Today, I’m sharing the exact migration script I used to convert my WordPress database posts into nicely formatted MDX files for Astro. This script connects directly to your WordPress database, extracts posts, and converts them to MDX with proper frontmatter.
The Migration Challenge
When moving from WordPress to a static site generator like Astro, the most challenging part is translating all different types of ways your content may be stored in wordpress database. By default it’s HTML but there are many plugins that may store its own meta data and final rendered content in may different forms. Most commonly short code wrapped, serialized data. Often JSON, but not always. I was lucky that there was only one plugin I used that was storing some LD+JSON meta data, which I sacrificed and said, I don’t need it in astro version. But you may have more complex content elements that could become challenging to translate them to markdown, or front-matter properties. Other general challenges:
- Media references and paths
- Tags and categories
- Special characters and formatting
I needed a script that would handle these challenges while giving me complete control over the migration process. After looking at various tools, I decided to write my own script that would directly access my WordPress database and export the posts exactly how I wanted them.
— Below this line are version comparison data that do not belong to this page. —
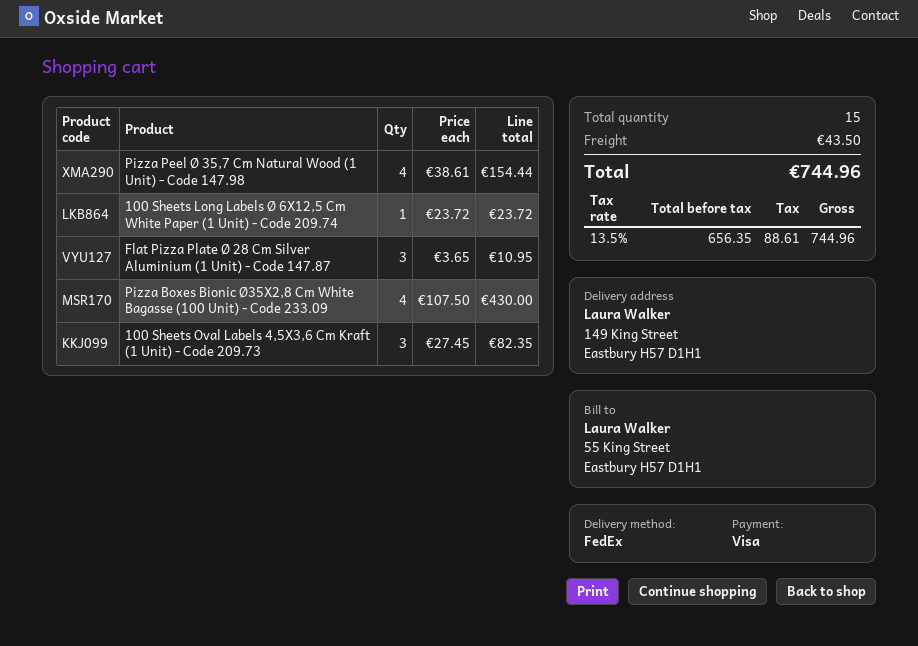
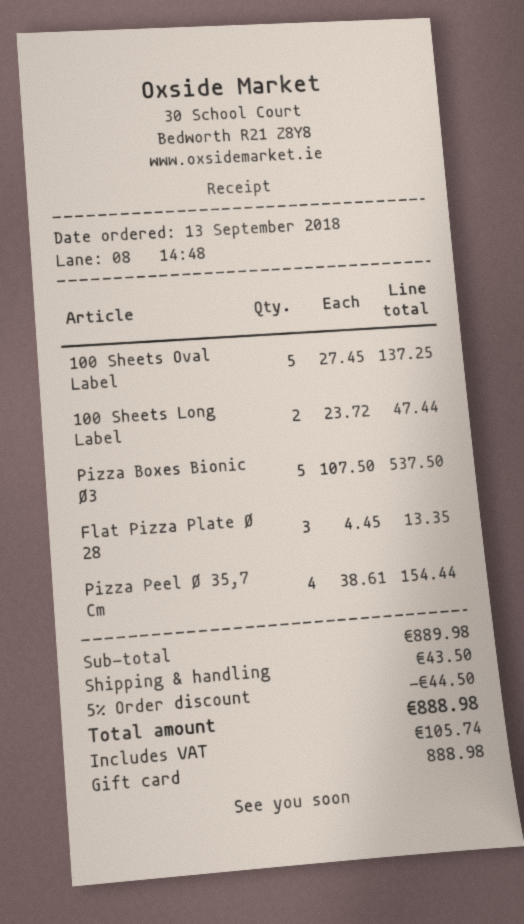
payment method: Visa -> gift card
100 Sheets Long Labels Ø 6X12,5 Cm White Paper (1 Unit) - Code 209.74: 1 x 23.72 = 23.72 -> 2 x 23.72 = 47.44
Flat Pizza Plate Ø 28 Cm Silver Aluminium (1 Unit) - Code 147.87: 3 x 3.65 = 10.95 -> 3 x 4.45 = 13.35
Pizza Boxes Bionic Ø35X2,8 Cm White Bagasse (100 Unit) - Code 233.09: 4 x 107.50 = 430.00 -> 5 x 107.50 = 537.50
100 Sheets Oval Labels 4,5X3,6 Cm Kraft (1 Unit) - Code 209.73: 3 x 27.45 = 82.35 -> 5 x 27.45 = 137.25
discount: none -> 5% = 44.50
tax: 88.61 -> 105.74
total: 744.96 -> 888.98

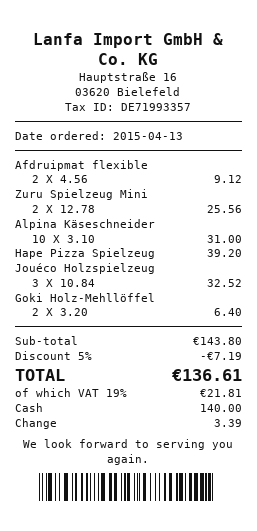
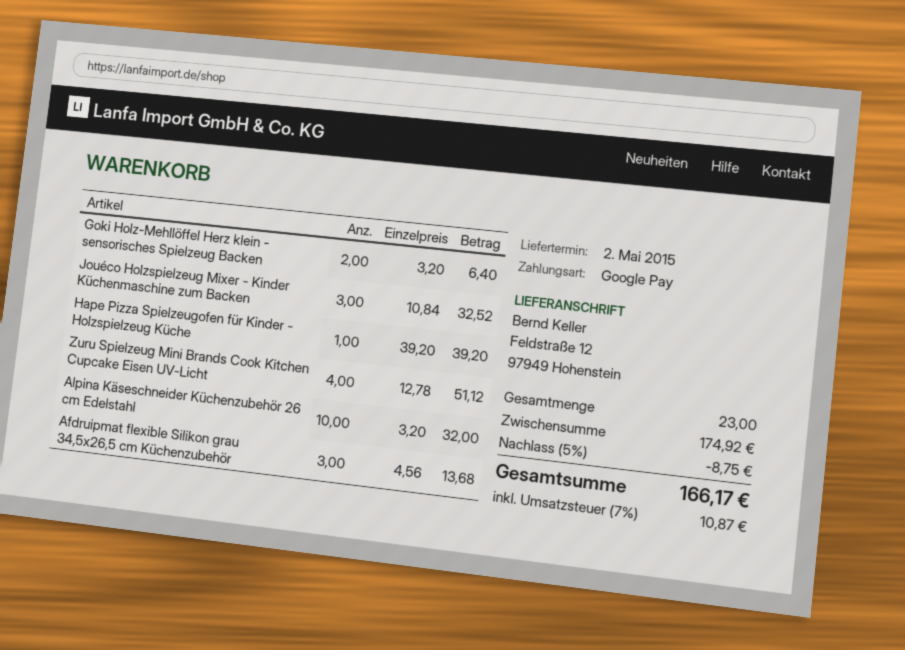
payment method: cash -> Google Pay
Afdruipmat flexible: 2 x 4.56 = 9.12 -> 3 x 4.56 = 13.68
Zuru Spielzeug Mini: 2 x 12.78 = 25.56 -> 4 x 12.78 = 51.12
Alpina Käseschneider: 10 x 3.10 = 31.00 -> 10 x 3.20 = 32.00
subtotal: 143.80 -> 174.92
discount: 5% = 7.19 -> 5% = 8.75
tax: 19% = 21.81 -> 7% = 10.87
total: 136.61 -> 166.17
Tip: I exported my database and spun it up locally, and connected to localhost, which made migration script to run and convert 1000 post in less than 10 seconds. This allowed me to fix issues, tweak it and re-run it many times quickly.
Before and After
Let’s look at what we’re trying to achieve:
Before: A WordPress post stored in a MySQL database with HTML content, metadata in separate tables, and media referenced from WordPress’s uploads directory.
After: A clean MDX file with:
- Structured frontmatter (title, slug, date, tags, etc.)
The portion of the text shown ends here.